- WHAT YOU SHOULD DO -
Examine each line of the data. Copy those that contain the string "based".
DATA RECORDS section start
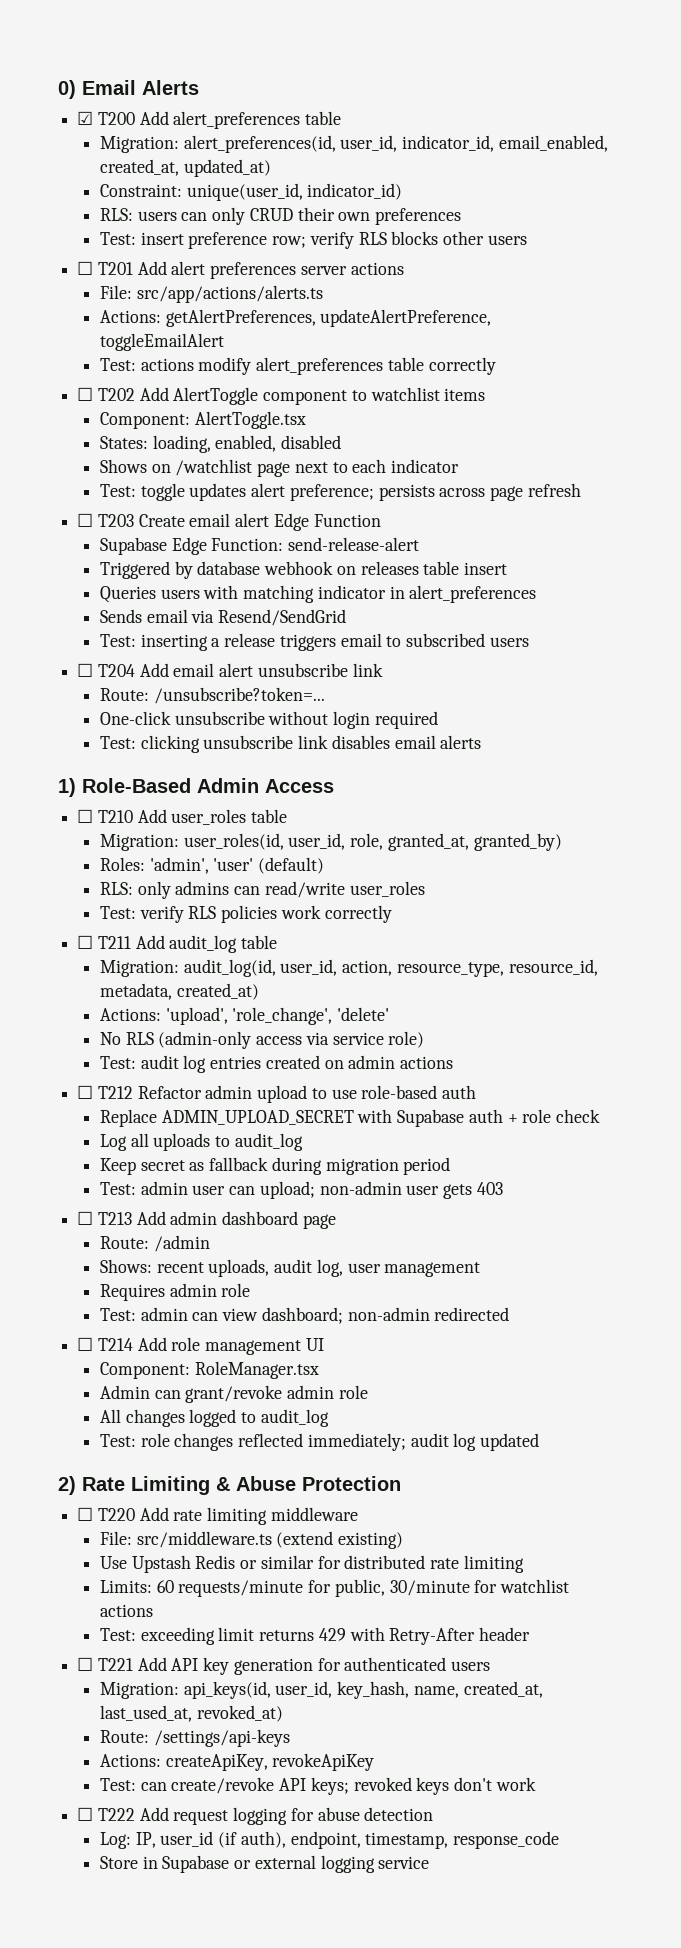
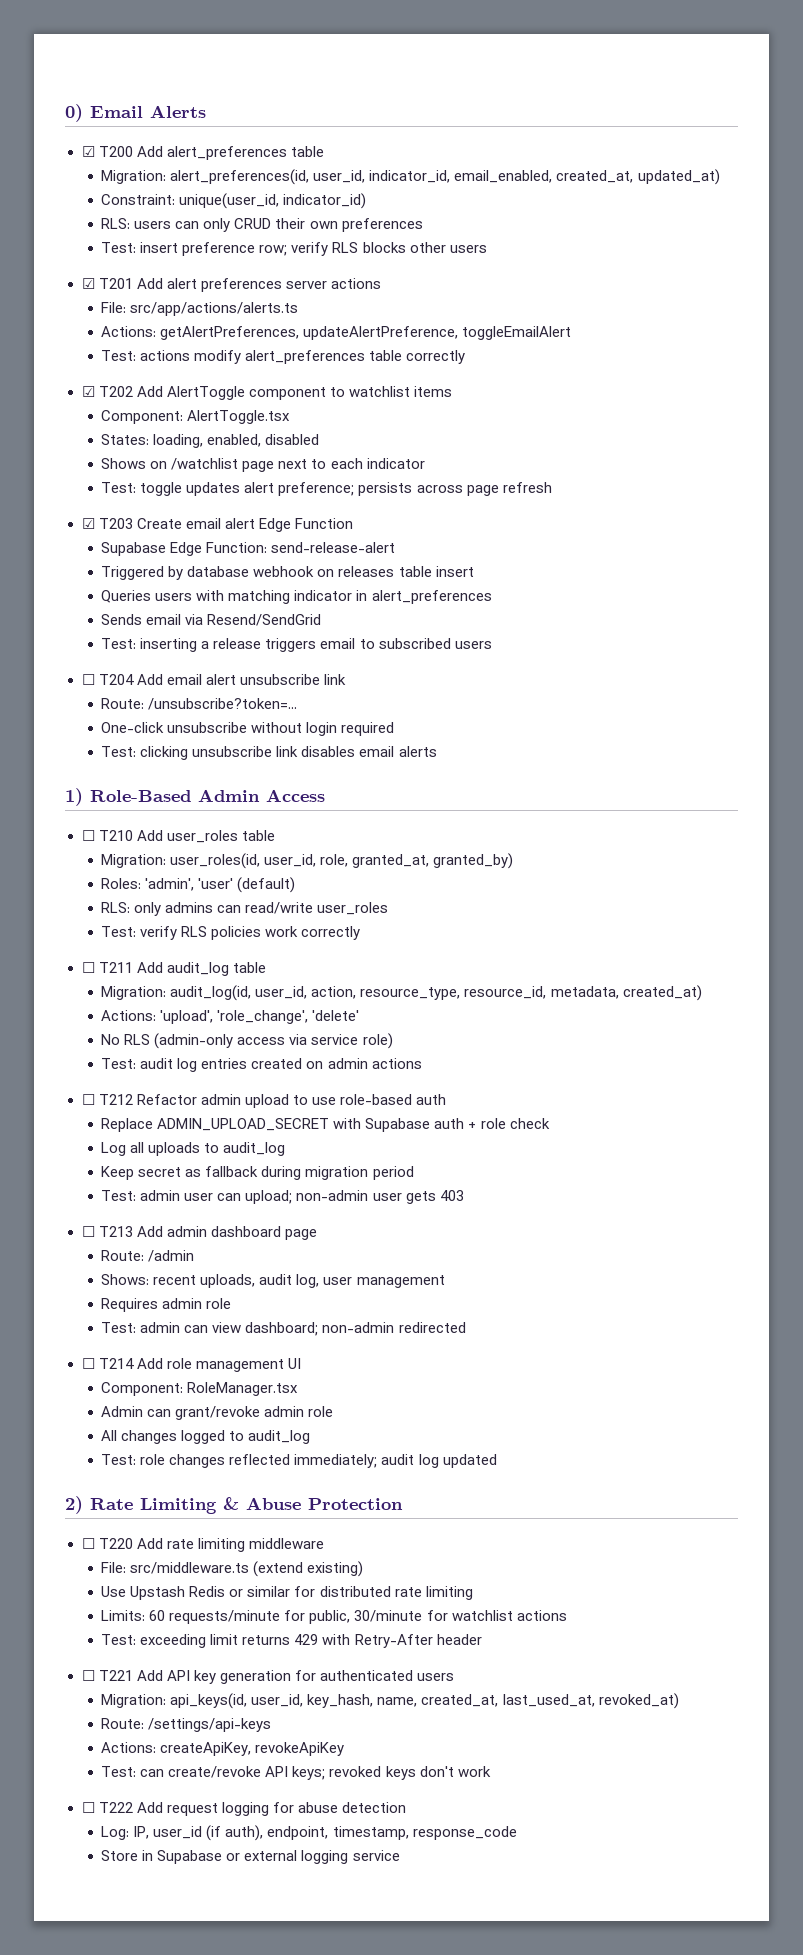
- ☐ T201 Add alert preferences server actions
+ ☑ T201 Add alert preferences server actions
- ☐ T202 Add AlertToggle component to watchlist items
+ ☑ T202 Add AlertToggle component to watchlist items
- ☐ T203 Create email alert Edge Function
+ ☑ T203 Create email alert Edge Function

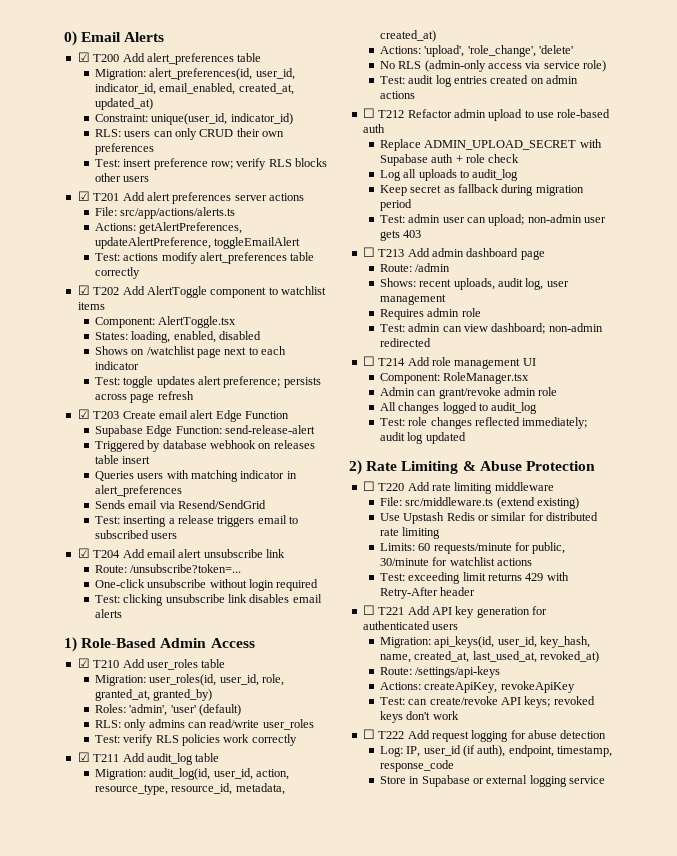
- ☐ T204 Add email alert unsubscribe link
+ ☑ T204 Add email alert unsubscribe link
- ☐ T210 Add user_roles table
+ ☑ T210 Add user_roles table
- ☐ T211 Add audit_log table
+ ☑ T211 Add audit_log table

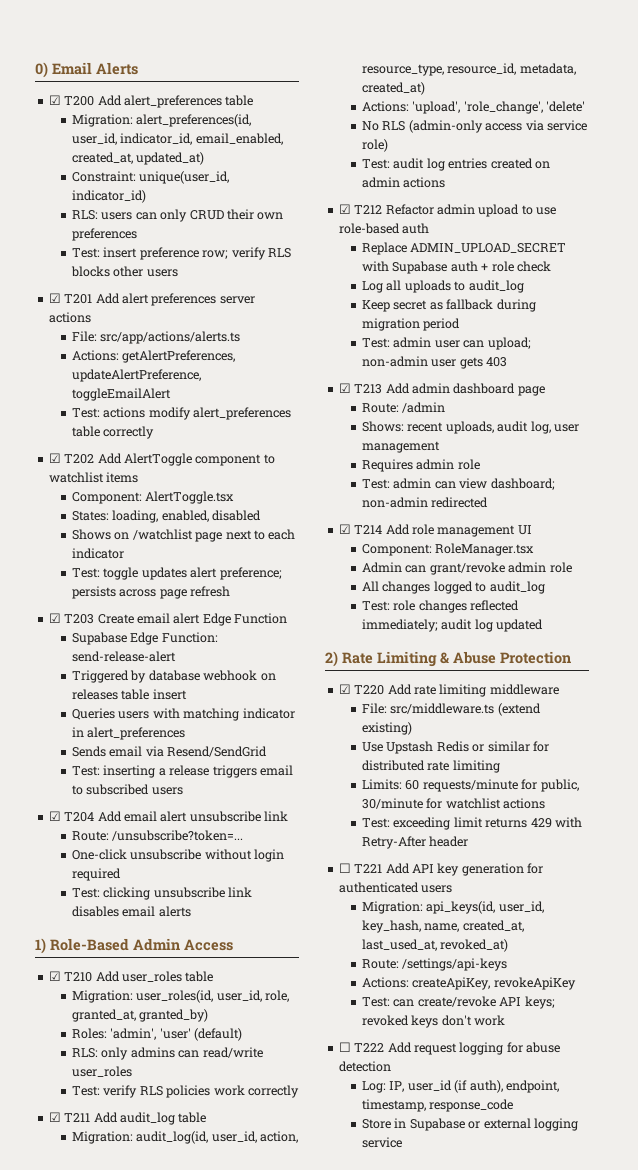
- ☐ T212 Refactor admin upload to use role-based auth
+ ☑ T212 Refactor admin upload to use role-based auth
- ☐ T213 Add admin dashboard page
+ ☑ T213 Add admin dashboard page
- ☐ T214 Add role management UI
+ ☑ T214 Add role management UI
- ☐ T220 Add rate limiting middleware
+ ☑ T220 Add rate limiting middleware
DATA RECORDS section end
- WRITTEN ANSWER -
- ☐ T212 Refactor admin upload to use role-based auth
+ ☑ T212 Refactor admin upload to use role-based auth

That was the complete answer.